§ **GOAL OF THE EXERCISE**
Give only the number of lines in these records that contain the word "width".

Source records:
========================

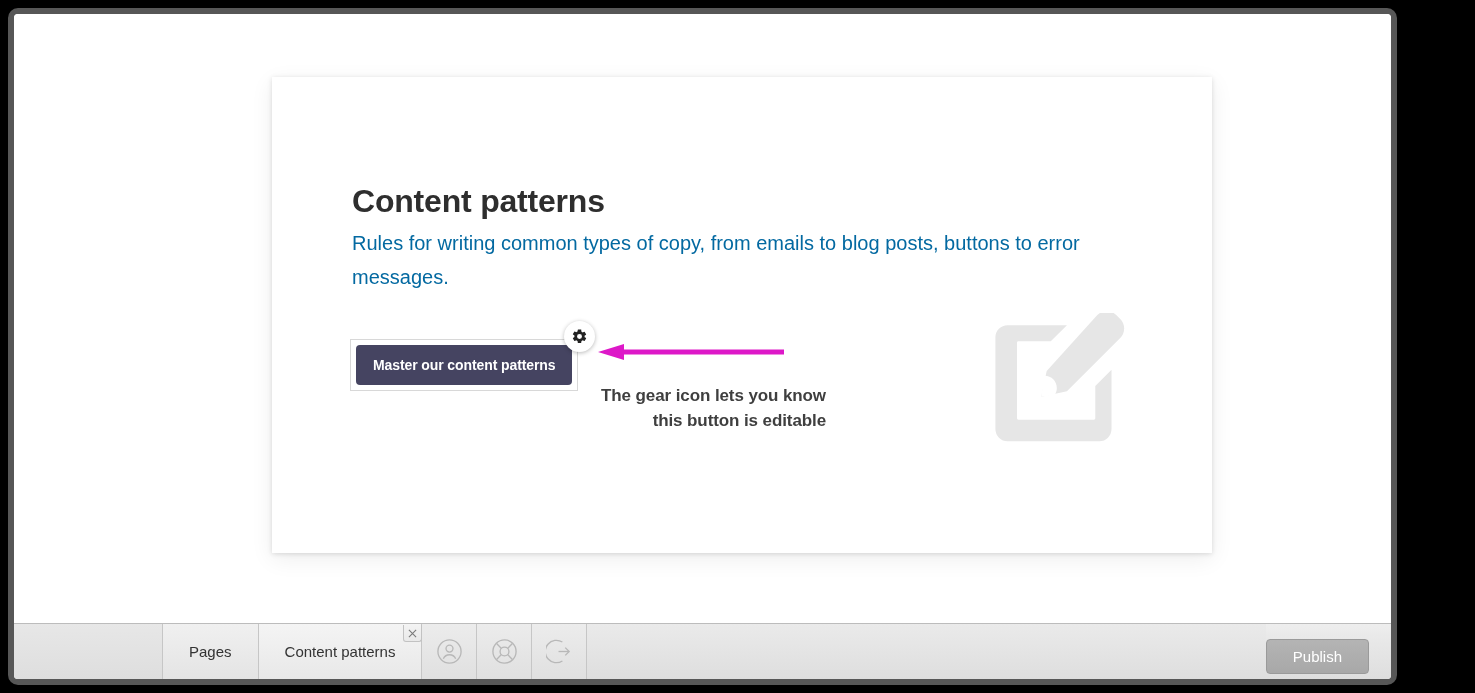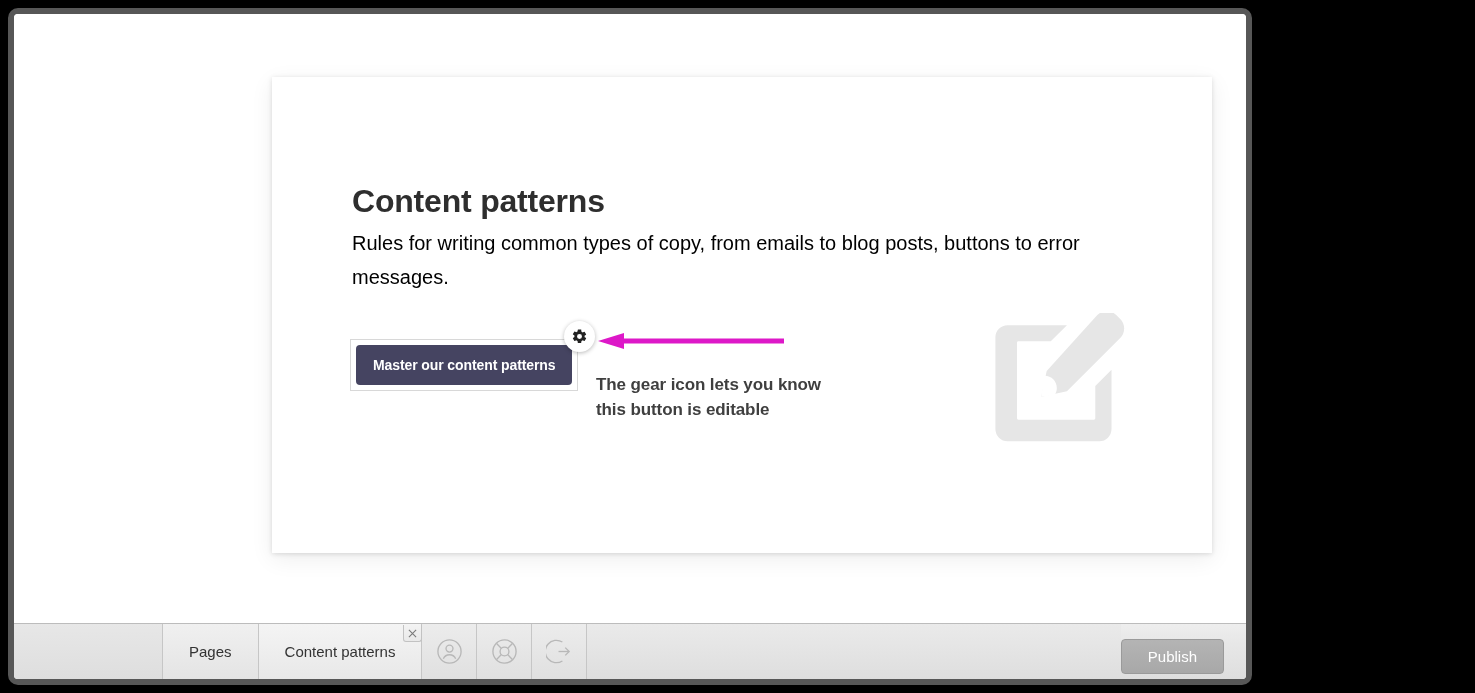--- a/index.html
+++ b/index.html
@@ -20,7 +20,7 @@
     position: absolute;
     left: 8px;
     top: 8px;
-    width: 1244px;
+    width: 1389px;
     height: 677px;
     border-radius: 10px;
     background: #ffffff;

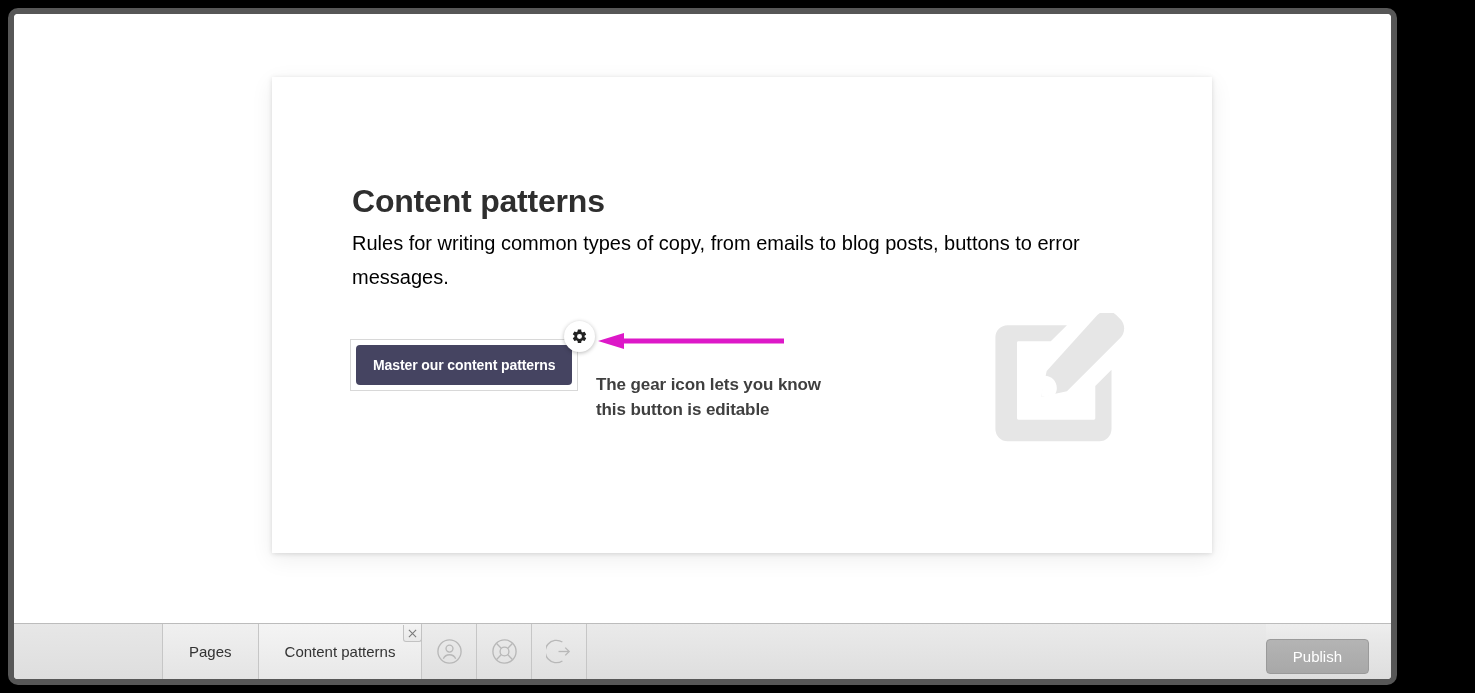--- a/index.html
+++ b/index.html
@@ -69,7 +69,7 @@
 
   .page-desc {
     font-size: 20px;
-    color: #000000;
+    color: #0369a1;
     line-height: 34px;
     margin: 0;
     max-width: 760px;

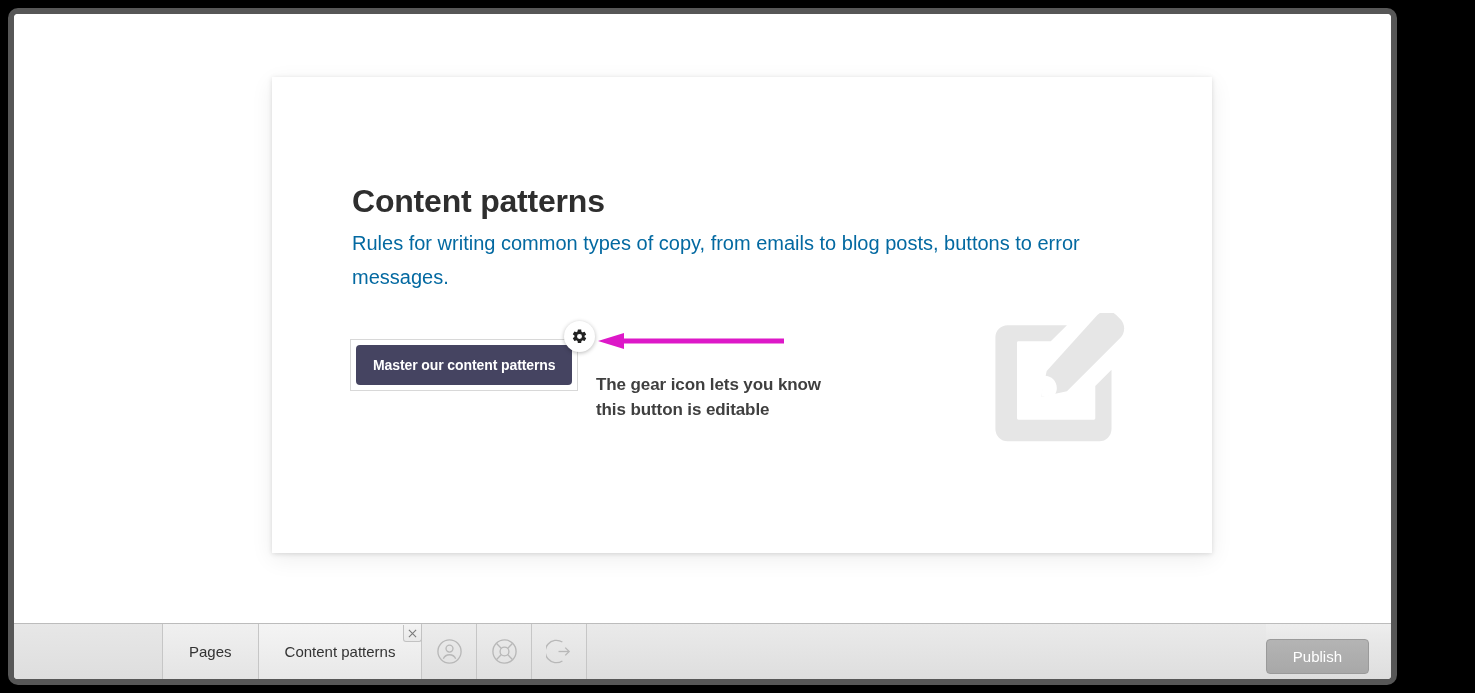--- a/index.html
+++ b/index.html
@@ -126,8 +126,9 @@
   .annotation {
     position: absolute;
     left: 324px;
-    top: 256px;
+    top: 267px;
     width: 230px;
+    text-align: right;
   }
   .anno-arrow {
     display: block;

========================

§ **OUTPUT BELOW**
4